> [What is expected]:
Exactly the lines from the start of the data below through the line containing "subtotal: 890.97 -> 843.07" must be returned, and no others.

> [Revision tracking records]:
★ ★ ★ ★

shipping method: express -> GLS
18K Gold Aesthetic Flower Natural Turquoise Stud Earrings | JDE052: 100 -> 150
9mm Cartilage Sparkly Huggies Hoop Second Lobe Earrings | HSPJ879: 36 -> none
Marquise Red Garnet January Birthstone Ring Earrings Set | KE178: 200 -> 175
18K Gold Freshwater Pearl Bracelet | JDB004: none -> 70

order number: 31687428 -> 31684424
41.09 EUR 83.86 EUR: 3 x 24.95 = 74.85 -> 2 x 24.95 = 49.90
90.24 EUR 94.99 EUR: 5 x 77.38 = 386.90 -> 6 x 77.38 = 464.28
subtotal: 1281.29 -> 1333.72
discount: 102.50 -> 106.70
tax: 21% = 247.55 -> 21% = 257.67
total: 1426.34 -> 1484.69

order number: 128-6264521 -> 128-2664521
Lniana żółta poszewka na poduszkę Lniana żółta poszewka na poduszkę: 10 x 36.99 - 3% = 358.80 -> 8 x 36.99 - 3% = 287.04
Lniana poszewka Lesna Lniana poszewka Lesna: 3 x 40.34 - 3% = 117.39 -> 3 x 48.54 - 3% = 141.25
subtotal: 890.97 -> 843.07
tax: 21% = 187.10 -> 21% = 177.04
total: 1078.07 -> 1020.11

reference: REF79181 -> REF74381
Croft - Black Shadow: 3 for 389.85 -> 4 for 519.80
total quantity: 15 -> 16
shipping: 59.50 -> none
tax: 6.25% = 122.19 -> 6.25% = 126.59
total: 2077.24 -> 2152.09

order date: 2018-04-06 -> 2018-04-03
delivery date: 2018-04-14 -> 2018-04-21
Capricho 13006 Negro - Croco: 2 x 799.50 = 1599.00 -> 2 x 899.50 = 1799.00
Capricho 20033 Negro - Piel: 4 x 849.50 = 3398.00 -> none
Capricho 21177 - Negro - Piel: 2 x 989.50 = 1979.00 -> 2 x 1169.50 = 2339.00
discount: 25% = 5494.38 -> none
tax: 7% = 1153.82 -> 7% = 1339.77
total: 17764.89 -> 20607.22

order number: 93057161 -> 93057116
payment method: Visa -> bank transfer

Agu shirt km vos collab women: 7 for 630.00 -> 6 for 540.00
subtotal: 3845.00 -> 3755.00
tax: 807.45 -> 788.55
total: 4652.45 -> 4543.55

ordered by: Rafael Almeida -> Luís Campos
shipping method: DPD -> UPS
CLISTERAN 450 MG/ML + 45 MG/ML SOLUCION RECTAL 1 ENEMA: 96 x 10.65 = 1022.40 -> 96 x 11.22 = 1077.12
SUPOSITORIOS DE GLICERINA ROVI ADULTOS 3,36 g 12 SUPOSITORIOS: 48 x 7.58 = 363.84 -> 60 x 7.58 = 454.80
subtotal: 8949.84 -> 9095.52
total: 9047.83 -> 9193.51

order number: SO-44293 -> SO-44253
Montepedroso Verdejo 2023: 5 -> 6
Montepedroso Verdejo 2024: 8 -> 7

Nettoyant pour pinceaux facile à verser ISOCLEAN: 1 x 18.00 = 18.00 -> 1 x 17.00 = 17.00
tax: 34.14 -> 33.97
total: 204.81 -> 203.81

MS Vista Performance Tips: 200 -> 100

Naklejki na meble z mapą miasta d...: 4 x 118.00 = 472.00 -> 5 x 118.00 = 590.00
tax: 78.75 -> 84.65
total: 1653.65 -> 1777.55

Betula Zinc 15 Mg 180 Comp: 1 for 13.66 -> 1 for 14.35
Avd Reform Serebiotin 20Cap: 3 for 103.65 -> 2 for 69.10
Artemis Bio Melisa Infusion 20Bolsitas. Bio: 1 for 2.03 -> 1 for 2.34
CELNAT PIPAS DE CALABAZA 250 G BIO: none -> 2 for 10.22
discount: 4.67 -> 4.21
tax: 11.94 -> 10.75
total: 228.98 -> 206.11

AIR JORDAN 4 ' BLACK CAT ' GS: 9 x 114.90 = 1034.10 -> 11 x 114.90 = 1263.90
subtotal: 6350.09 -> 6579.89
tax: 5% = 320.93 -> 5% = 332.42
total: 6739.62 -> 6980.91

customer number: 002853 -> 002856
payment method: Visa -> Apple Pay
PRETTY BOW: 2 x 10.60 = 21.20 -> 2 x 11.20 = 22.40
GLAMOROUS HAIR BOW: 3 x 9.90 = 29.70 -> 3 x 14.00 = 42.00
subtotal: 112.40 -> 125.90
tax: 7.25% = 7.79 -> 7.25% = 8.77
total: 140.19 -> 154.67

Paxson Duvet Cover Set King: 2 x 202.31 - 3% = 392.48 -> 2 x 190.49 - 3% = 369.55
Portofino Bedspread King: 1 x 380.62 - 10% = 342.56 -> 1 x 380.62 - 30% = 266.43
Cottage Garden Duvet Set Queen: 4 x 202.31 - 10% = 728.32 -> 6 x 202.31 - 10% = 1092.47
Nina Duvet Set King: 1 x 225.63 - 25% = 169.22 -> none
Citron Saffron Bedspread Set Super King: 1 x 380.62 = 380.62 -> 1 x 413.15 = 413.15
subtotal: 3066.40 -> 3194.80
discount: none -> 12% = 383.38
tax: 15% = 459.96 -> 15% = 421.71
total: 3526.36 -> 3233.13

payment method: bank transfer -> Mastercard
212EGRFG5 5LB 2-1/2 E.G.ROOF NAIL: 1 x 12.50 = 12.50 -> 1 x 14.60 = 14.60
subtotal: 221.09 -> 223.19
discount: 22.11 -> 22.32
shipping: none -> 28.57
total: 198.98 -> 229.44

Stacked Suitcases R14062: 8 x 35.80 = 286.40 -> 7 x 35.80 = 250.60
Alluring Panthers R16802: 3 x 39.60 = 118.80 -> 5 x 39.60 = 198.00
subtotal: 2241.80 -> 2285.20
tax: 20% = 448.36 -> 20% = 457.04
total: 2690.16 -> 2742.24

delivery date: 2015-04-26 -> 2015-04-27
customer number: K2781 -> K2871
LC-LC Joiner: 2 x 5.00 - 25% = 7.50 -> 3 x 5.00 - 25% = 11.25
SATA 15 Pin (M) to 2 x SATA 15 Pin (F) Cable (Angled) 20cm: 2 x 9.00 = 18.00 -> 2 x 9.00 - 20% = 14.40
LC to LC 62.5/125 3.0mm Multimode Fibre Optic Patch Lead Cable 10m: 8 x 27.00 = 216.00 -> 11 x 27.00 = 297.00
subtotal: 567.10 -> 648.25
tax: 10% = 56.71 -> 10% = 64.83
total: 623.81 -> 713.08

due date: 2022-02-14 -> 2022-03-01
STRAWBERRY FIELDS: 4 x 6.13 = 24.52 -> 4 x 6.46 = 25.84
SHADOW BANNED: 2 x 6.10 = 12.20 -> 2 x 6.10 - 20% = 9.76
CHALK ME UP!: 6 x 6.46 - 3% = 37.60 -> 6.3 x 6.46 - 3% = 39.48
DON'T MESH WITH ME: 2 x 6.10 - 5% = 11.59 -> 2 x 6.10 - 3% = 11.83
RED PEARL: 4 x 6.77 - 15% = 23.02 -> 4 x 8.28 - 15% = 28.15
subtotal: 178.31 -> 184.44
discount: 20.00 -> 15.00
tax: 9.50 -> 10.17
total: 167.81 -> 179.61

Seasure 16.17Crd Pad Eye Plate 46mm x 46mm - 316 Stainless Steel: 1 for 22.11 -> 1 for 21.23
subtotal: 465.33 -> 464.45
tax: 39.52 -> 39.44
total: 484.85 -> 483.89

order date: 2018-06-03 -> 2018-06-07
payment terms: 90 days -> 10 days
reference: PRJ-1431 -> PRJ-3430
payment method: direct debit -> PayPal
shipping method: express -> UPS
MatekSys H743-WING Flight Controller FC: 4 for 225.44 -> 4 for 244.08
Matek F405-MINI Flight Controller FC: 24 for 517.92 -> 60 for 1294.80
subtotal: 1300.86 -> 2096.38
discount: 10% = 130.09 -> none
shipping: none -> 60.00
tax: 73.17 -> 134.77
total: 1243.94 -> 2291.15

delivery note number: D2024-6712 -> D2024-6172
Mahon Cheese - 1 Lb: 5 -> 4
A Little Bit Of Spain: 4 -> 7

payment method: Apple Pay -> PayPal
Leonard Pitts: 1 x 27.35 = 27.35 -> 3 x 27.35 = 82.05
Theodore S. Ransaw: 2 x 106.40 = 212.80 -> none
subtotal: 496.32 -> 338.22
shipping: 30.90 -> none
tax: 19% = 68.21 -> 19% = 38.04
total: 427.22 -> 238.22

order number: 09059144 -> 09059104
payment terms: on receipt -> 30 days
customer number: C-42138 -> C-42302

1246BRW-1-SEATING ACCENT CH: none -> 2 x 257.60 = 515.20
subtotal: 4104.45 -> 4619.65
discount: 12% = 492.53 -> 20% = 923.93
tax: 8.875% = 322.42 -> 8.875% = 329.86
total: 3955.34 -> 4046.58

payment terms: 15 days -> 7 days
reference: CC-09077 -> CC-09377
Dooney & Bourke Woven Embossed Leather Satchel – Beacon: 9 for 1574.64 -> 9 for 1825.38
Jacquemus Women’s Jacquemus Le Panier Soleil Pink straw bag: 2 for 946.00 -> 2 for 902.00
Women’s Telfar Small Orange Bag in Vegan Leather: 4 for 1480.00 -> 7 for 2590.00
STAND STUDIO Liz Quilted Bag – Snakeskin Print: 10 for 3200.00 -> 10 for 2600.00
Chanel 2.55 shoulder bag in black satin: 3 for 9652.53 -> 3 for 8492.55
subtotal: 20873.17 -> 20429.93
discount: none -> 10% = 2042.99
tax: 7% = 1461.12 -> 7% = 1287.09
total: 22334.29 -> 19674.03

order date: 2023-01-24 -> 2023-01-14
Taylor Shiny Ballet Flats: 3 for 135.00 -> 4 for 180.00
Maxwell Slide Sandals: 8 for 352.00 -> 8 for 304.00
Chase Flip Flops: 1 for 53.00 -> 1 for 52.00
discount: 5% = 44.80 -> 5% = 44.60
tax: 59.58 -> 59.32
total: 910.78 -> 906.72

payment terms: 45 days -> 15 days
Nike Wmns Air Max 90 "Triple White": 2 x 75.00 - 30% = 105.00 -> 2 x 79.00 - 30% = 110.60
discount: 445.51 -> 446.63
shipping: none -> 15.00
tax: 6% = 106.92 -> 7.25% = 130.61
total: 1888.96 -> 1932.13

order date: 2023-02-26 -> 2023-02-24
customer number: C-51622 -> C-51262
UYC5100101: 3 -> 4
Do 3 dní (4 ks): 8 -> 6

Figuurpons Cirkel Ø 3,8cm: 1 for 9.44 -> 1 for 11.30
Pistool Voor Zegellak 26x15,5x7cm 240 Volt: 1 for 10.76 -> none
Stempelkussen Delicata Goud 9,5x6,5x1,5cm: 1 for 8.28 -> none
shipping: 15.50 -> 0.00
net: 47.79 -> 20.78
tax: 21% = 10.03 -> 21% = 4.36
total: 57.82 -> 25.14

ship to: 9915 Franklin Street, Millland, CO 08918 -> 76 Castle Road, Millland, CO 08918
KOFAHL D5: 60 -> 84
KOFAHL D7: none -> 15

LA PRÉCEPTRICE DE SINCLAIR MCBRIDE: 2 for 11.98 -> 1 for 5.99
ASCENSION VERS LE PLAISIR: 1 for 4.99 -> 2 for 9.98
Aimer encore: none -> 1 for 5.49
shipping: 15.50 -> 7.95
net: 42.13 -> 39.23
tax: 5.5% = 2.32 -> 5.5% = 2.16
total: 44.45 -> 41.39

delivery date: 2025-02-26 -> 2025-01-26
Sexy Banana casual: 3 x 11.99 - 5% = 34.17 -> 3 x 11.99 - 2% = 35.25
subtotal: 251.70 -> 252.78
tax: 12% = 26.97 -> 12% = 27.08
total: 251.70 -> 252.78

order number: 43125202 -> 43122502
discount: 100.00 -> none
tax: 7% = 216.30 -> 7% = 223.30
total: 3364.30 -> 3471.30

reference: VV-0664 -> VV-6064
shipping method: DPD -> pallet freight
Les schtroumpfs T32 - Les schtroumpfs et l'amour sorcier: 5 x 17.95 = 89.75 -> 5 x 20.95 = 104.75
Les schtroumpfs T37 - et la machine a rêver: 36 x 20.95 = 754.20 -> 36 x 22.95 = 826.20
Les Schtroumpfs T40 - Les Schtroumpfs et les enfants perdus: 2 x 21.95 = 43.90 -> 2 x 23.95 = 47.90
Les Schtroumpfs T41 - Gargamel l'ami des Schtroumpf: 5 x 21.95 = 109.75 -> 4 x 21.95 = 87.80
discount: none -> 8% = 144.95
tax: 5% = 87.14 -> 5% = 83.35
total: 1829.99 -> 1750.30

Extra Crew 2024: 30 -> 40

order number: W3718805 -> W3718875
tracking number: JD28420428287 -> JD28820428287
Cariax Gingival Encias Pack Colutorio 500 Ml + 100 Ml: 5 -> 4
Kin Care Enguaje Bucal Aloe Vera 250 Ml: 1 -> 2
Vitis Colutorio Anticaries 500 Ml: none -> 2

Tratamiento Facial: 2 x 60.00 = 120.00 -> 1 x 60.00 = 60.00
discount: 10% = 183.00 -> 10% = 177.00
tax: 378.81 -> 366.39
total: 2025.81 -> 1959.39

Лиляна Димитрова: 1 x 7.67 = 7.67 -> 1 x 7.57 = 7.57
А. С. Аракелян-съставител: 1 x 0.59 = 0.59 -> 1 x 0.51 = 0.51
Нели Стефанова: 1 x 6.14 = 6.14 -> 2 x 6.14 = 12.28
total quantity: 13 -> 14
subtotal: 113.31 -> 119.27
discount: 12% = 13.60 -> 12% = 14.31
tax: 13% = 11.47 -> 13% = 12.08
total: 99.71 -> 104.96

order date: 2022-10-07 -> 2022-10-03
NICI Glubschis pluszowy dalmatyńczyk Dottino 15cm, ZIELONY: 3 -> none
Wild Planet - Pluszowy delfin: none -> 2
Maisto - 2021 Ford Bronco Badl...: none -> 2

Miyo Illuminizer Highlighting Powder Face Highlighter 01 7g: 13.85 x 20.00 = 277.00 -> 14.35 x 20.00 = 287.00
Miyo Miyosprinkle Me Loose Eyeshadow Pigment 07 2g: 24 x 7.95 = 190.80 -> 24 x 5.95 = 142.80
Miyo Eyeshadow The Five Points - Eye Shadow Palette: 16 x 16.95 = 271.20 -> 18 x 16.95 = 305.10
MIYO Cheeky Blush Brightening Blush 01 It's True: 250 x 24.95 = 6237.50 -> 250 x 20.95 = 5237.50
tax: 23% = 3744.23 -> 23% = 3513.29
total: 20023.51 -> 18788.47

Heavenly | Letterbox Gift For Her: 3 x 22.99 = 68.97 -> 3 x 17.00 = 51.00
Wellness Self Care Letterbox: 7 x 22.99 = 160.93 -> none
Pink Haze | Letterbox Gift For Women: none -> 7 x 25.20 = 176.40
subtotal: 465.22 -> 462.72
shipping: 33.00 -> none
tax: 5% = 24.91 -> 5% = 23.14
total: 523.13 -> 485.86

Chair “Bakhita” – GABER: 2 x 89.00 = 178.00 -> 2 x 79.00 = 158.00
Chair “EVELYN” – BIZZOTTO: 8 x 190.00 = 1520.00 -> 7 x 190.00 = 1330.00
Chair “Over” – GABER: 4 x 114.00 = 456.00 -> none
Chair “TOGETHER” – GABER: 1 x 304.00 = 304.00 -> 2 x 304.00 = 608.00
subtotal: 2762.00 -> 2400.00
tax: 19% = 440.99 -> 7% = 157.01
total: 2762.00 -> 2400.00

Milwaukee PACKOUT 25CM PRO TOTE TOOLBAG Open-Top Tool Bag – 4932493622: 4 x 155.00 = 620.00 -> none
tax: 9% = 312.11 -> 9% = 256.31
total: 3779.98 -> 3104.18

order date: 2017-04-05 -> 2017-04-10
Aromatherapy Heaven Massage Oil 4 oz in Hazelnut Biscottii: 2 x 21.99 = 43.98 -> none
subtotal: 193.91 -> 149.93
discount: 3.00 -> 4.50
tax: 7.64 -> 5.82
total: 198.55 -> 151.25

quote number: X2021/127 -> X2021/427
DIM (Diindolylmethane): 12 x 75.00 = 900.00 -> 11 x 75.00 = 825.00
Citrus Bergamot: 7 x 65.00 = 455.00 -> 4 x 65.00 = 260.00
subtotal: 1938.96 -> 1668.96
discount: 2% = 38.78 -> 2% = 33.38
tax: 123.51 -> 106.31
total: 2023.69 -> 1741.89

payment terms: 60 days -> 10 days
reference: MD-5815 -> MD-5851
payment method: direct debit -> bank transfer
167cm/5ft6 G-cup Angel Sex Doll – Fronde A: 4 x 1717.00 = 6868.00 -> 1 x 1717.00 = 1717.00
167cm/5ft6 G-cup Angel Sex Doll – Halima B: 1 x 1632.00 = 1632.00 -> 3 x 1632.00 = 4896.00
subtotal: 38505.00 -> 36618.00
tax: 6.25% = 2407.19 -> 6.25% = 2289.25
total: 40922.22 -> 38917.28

★ ★ ★ ★

> [Written reply]:
shipping method: express -> GLS
18K Gold Aesthetic Flower Natural Turquoise Stud Earrings | JDE052: 100 -> 150
9mm Cartilage Sparkly Huggies Hoop Second Lobe Earrings | HSPJ879: 36 -> none
Marquise Red Garnet January Birthstone Ring Earrings Set | KE178: 200 -> 175
18K Gold Freshwater Pearl Bracelet | JDB004: none -> 70

order number: 31687428 -> 31684424
41.09 EUR 83.86 EUR: 3 x 24.95 = 74.85 -> 2 x 24.95 = 49.90
90.24 EUR 94.99 EUR: 5 x 77.38 = 386.90 -> 6 x 77.38 = 464.28
subtotal: 1281.29 -> 1333.72
discount: 102.50 -> 106.70
tax: 21% = 247.55 -> 21% = 257.67
total: 1426.34 -> 1484.69

order number: 128-6264521 -> 128-2664521
Lniana żółta poszewka na poduszkę Lniana żółta poszewka na poduszkę: 10 x 36.99 - 3% = 358.80 -> 8 x 36.99 - 3% = 287.04
Lniana poszewka Lesna Lniana poszewka Lesna: 3 x 40.34 - 3% = 117.39 -> 3 x 48.54 - 3% = 141.25
subtotal: 890.97 -> 843.07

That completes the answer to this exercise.